Member News – April 2016
Fibromyalgia Association of Sweden

On 24th of April, Fibromyalgia Association of Sweden arranged a lecture with Dr Diana Kadetoff, a prominent fibromyalgia researcher at the medical university Karolinska Institutet in Stockholm. She also works as a pain specialist at Stockholm Spine Center.

OnDr Diana Kadetoffset Triggers and Specific Gene Linked to Fibromyalgia

During the first part of her lecture Dr Kadetoff talked about fibromyalgia in general, and common triggers for developing the condition. Some of the triggers she mentioned were stress, sleeping disturbances, psychosocial factors, and infections. According to research there is evidence that fibromyalgia also has a genetic factor, but a specific gene linked to fibromyalgia has not yet been found. Dr Kadetoff thinks that the discovery of such a gene lies within the near future.

Research Findings

The second part of the lecture was focused on research.
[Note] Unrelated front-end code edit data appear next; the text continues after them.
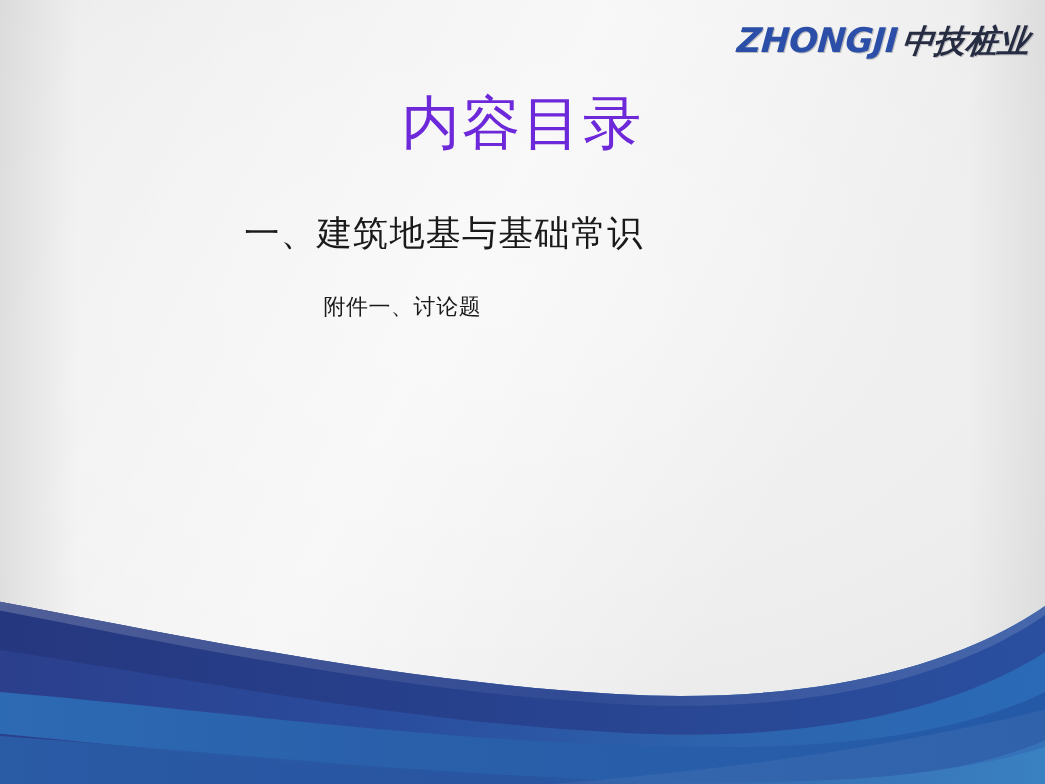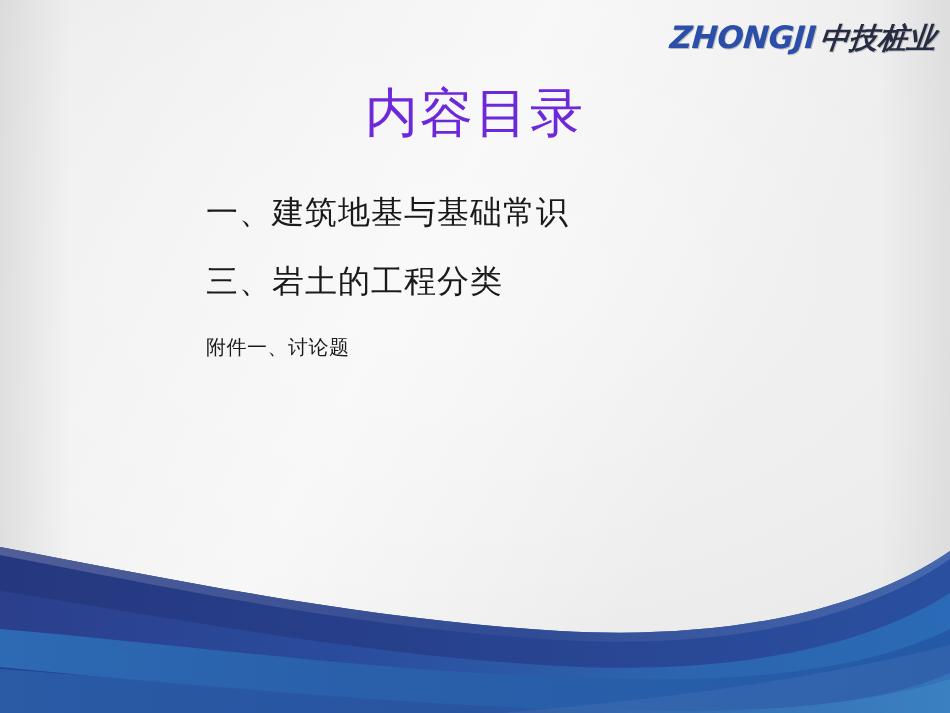--- a/index.html
+++ b/index.html
@@ -114,21 +114,21 @@
     font-size: 53px;
     font-weight: 400;
     color: #6d28d9;
     letter-spacing: 2px;
     line-height: 1.1;
   }
 
   
   .toc {
     position: absolute;
-    left: 206px;
+    left: 222px;
     top: 196px;
     width: 690px;
   }
   .toc-item {
     font-family: "DejaVu Sans", sans-serif;
     font-size: 32px;
     font-weight: 400;
     color: #1a1a1a;
     line-height: 1.0;
     letter-spacing: 1px;
@@ -137,20 +137,21 @@
   }
   .toc-item .num {
     letter-spacing: 1px;
   }
   .toc-sub {
     font-family: Liberation Serif, serif;
     font-size: 20px;
     font-weight: 400;
     color: #1a1a1a;
     letter-spacing: 0.5px;
+    margin-left: 72px;
     margin-bottom: 23px;
     white-space: nowrap;
   }
 </style>
 </head>
 <body>
 
 <div id="slide">
 
   <div class="bg-base"></div>
@@ -210,23 +211,20 @@
 
   <div class="title">内容目录</div>
 
   <div class="toc">
 
     <div class="toc-item">
       <span class="num">一、</span><span>建筑地基与基础常识</span>
     </div>
 
 
-    <div class="toc-item">
-      <span class="num">三、</span><span>岩土的工程分类</span>
-    </div>
 
 
 
     <div class="toc-sub">附件一、讨论题</div>
 
   </div>
 
 </div>
 
 </body></html>

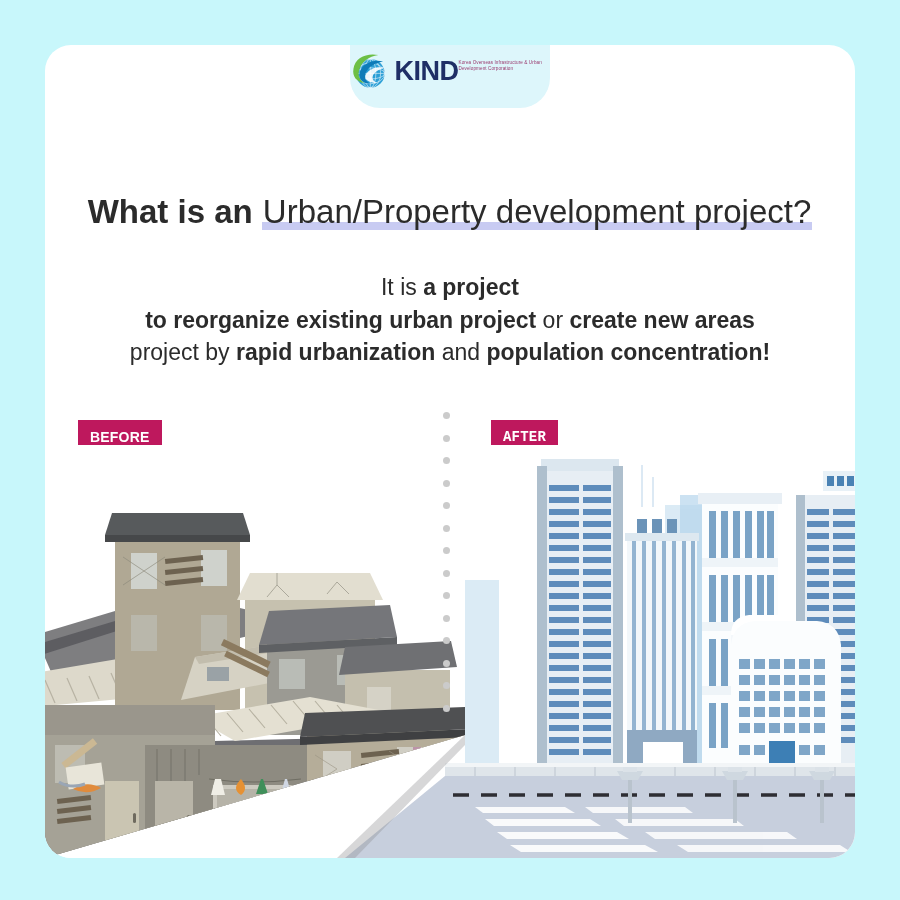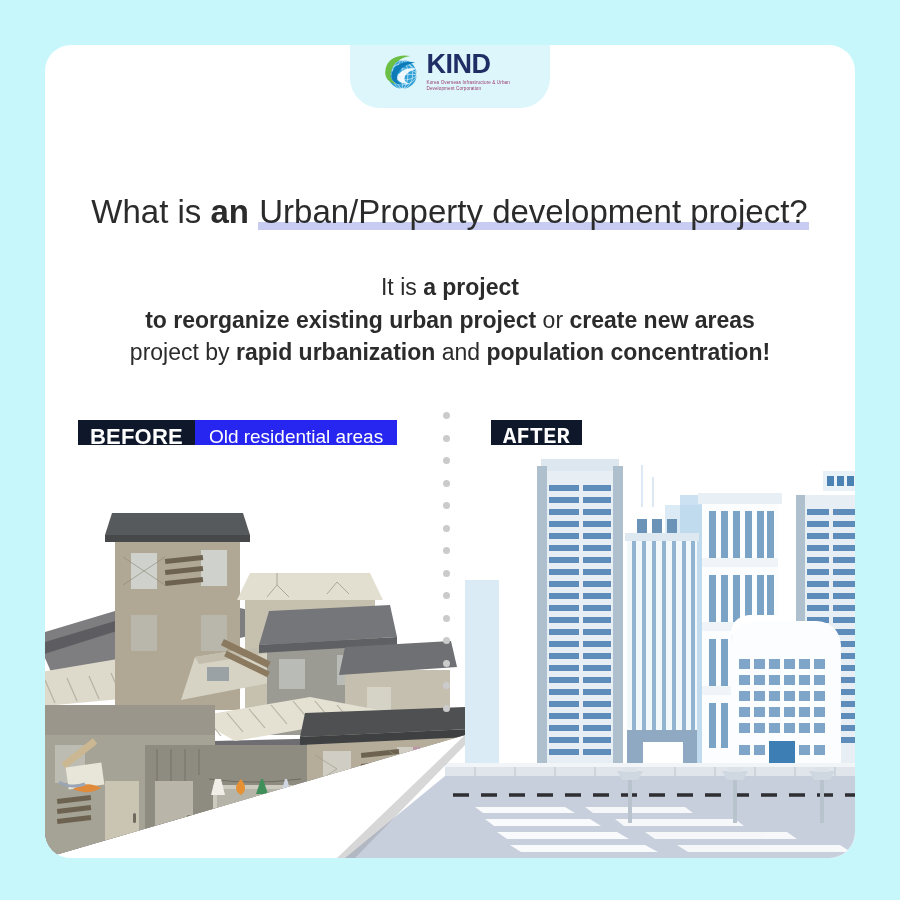--- a/index.html
+++ b/index.html
@@ -34,41 +34,41 @@
     z-index: 6;
   }
   .logo-wrap {
     position: absolute;
     left: 50%; top: 6px;
     transform: translateX(-50%);
     display: flex; align-items: center; gap: 5px;
     z-index: 7;
   }
   .logo-mark { width: 40px; height: 40px; display: block; }
-  .logo-text { display: flex; flex-direction: column; justify-content: center; }
+  .logo-text { display: flex; flex-direction: row; justify-content: center; }
   .logo-name {
     font-size: 27px; font-weight: 700; color: #1f2f66;
     letter-spacing: -0.5px; line-height: 1; font-family: "Liberation Sans", sans-serif;
   }
   .logo-tag {
     font-size: 4.6px; color: #9a3a6e; line-height: 1.35;
     margin-top: 2px; letter-spacing: 0.1px; max-width: 92px;
   }
 
   
   .heading {
     position: absolute;
     left: 0; right: 0; top: 148px;
     text-align: center;
     font-size: 33px;
     color: #2b2b2b;
     line-height: 1.18;
     white-space: nowrap;
   }
-  .heading .light { font-weight: 400; }
+  .heading .light { font-weight: 700; }
   .heading .hl {
     font-weight: 400;
     background: linear-gradient(to top, #c8cbf2 0%, #c8cbf2 22%, transparent 22%);
     padding: 0 1px;
   }
 
   
   .body-copy {
     position: absolute;
     left: 0; right: 0; top: 226px;
@@ -80,23 +80,23 @@
   }
   .body-copy b { font-weight: 700; }
 
   
   .label-row { position: absolute; top: 375px; left: 0; right: 0; height: 34px; }
   .label {
     position: absolute;
     display: flex; align-items: stretch; height: 34px;
   }
   .label .tag {
-    background: #0f172a;
+    background: #be185d;
     color: #ffffff;
-    font-size: 22px; font-weight: 700;
+    font-size: 14px; font-weight: 700;
     letter-spacing: 0.2px;
     padding: 0 12px;
     display: flex; align-items: center;
   }
   .label .desc {
     background: #2626f0;
     color: #ffffff;
     font-size: 19px; font-weight: 400;
     padding: 0 14px;
     display: flex; align-items: center;
@@ -159,21 +159,20 @@
 
   <div class="body-copy">
       <div><span>It is </span><b>a project</b></div>
       <div><b>to reorganize existing urban project</b><span> or </span><b>create new areas</b></div>
       <div><span>project by </span><b>rapid urbanization</b><span> and </span><b>population concentration!</b></div>
     </div>
 
   <div class="label-row">
     <div class="label label-before">
       <span class="tag">BEFORE</span>
-      <span class="desc">Old residential areas</span>
     </div>
     <div class="label label-after">
       <span class="tag">AFTER</span>
     </div>
   </div>
 
   <div class="divider">
       <i style="background: rgb(203, 203, 203);"></i>
       <i style="background: rgb(203, 203, 203);"></i>
       <i style="background: rgb(203, 203, 203);"></i>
Some of the research findings that Dr Kadetoff talked about were: elevated levels of Substance P in FM patients (Substans P is a substance connected to pain), and low levels / deficiency of serotonin.

She also talked about her own research, which was noticed internationally when it was published in 2013. As far as they know, she and her research team were the first to find elevated levels of the pro-inflammatory cytokine IL-8 in the spinal fluid of FM patients.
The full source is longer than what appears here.